In this lab, we will perform a chosen-plaintext attack on the Caesar cipher. Cryptanalysis is a technique in which the target is to decrypt the cipher without the key to get the plain-text. To perform a chosen-plaintext attack on the Caesar cipher, we need to know about the Caesar cipher and the chosen-plaintext attack.
STEP 1: Understanding the Caesar Cipher
Caesar cipher is one of the oldest substitution ciphers that were used in the medieval times. Here the plain-text is shifted down the alphabet line by the offset provided by the key chosen for encryption. Since, there are 26 letters in the alphabet, a key value of 26, when used to encrypt the message, returns the same plain-text as cipher text. With a key of 2, letter A in the plain text becomes letter C, C becomes letter E and so on. For example- if we choose INFOSECINSTITUTE as the plain text and the key of 5. The cipher text is obtained by shifting I by 5 to become N, N by 5 to give S and so on. The plain-text and cipher-text are shown below:
Plain Text: INFOSECINSTITUTE
Cipher Text: NSKTXJHNSXYNYZYJ
It should be noted that in any case the shift exceeds the alphabet range it should rolled over. For example, the plain-text ZOO, when encrypted using a key of 2 becomes, BQQ in the cipher text. Here, Z is shifted by two to give B.
Step 2: Overview of Chosen-Plaintext Attack
Now that we have an idea about the Caesar cipher let us get a comprehensive overview of chosen-plaintext attack. In a chosen-plaintext attack, the cryptanalyst has access to the encryption block/ system. Here, the cryptanalyst chooses an arbitrary plaintext and obtains the cipher text for it by using the encryption algorithm. Once the cipher text is obtained, the cryptanalyst uses the plain-text, cipher-text pair for analysis and derive the information about the key. This is different from a known plain-text attack, where at least one set of plain-text, cipher-text is already known to the cryptanalyst.
Step 3: Performing Chosen Plain Text Attack on Caesar Cipher
Now, let us take some plain text and encrypt it using a random number which has a value less than 26 as key. This disguises the key.
Plain Text 1: CRYPTOGRAPHY
Now, let us assign a random number to a variable key. For this let us open Python from the terminal in Kali Linux.
Figure 1 Starting Python
After opening python, let us import random, for generation of a random integer. And assign a variable named key, a random value between 1 and 25. Let us also declare a list named plain_text. This is shown on the next page:
Figure 2 Plain text declared and random key generated
Now, let us encrypt the message using the random key. Let us declare an empty list called cipher_text. For this we need chr( ) and ord( ) functions of Python. chr( ) takes an integer as a parameter, and changes it to a character with equivalent ASCII value. ord( ) does the opposite.

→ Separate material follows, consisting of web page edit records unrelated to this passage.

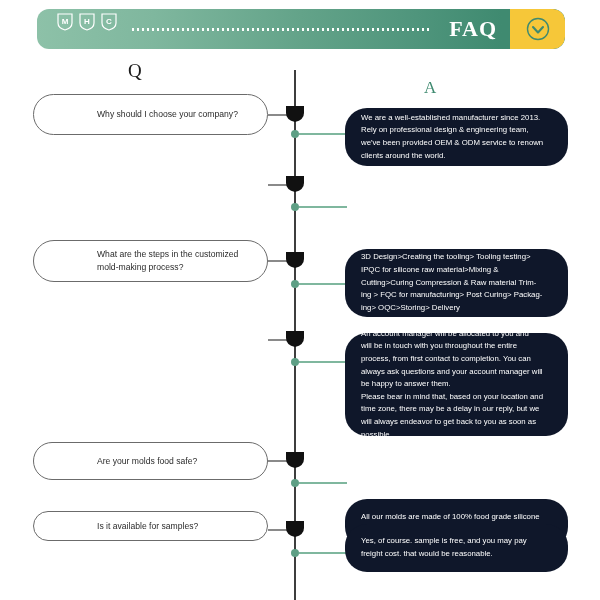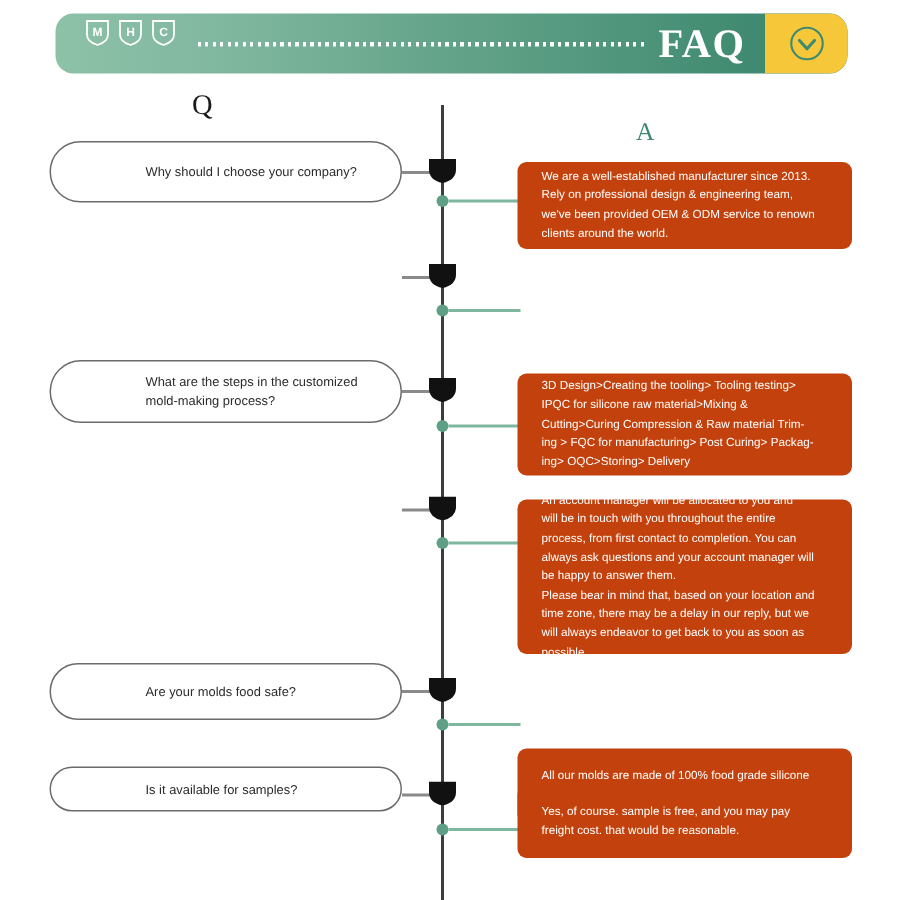--- a/index.html
+++ b/index.html
@@ -29,21 +29,21 @@
     position:relative;z-index:2;color:#ffffff;font-size:8px;font-weight:bold;
     font-family:"Liberation Sans",sans-serif;line-height:1;
   }
   .hdr-dots{
     position:absolute;left:95px;top:19px;width:300px;height:3px;
     background-image:repeating-linear-gradient(to right,#ffffff 0px,#ffffff 2px,transparent 2px,transparent 5px);
   }
   .hdr-faq{
     position:absolute;right:68px;top:9px;
     color:#ffffff;font-family:"Liberation Serif",serif;font-weight:bold;
-    font-size:27px;letter-spacing:1px;line-height:22px;
+    font-size:22px;letter-spacing:1px;line-height:22px;
   }
   .hdr-yellow{
     position:absolute;right:0;top:0;width:55px;height:40px;
     background:#f6c739;border-radius:0 12px 12px 0;
     display:flex;align-items:center;justify-content:center;
   }
   .chev-circle{width:24px;height:24px;}
 
   
   .q-heading{
@@ -85,21 +85,21 @@
   }
   .qbox span{
     font-size:8.6px;color:#2b2b2b;line-height:1.5;
     font-family:"Liberation Sans",sans-serif;
     margin-left:45px;
   }
 
   
   .abox{
     position:absolute;left:345px;width:223px;
-    background:#c2410c;border-radius:6px;
+    background:#0f172a;border-radius:22px;
     box-sizing:border-box;
     padding:9px 14px 9px 16px;
     display:flex;align-items:center;
   }
   .abox span{
     font-size:7.8px;color:#ffffff;line-height:1.62;
     font-family:"Liberation Sans",sans-serif;
     white-space:pre-line;
   }
 </style>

Figure 3 Creating cipher text with a random key
Ethical Hacking Training – Resources (InfoSec)
Now, let us print the cipher_text to see what the cipher text is. This is shown below:
Figure 4 The Cipher Text
Now, we have a plain-text cipher text pair.
Plain Text: CRYPTOGRAPHY
Cipher Text: QFMDHCUFODVM
It should also be noted that since the cipher text is generated using a random function. It may be different for different execution times and different execution machines.
Now that we have the both plain text and cipher text arrays let us simply analyze the relationship between them to find the key. Here, we can see that the alphabet ‘C’ in the plaintext is shifted by 14 to become ‘Q’; ‘R’ is also shifted and rolled over to become ‘F’ and so on…
C (+ 14) [D-1, E-2, F-3, G-4, H-5, I-6, J-7, K-8, L-9, M-10, N-11, O-12, P-13, Q-14] = Q
R (+14) [S-1, T-2, U-3, V-4, W-5, X-6, Y-7, Z-8, A-9, B-10, C-11, D-12, E-13, F-14] = F
This gives a key length of 14. (May be different in your case)
Now, let us print the variable key to see what we have done is successful.
Figure 5 the value of key
Here, the value of the key is also 14. So, in this lab, we have completed a chosen-plaintext attack for the Caesar cipher.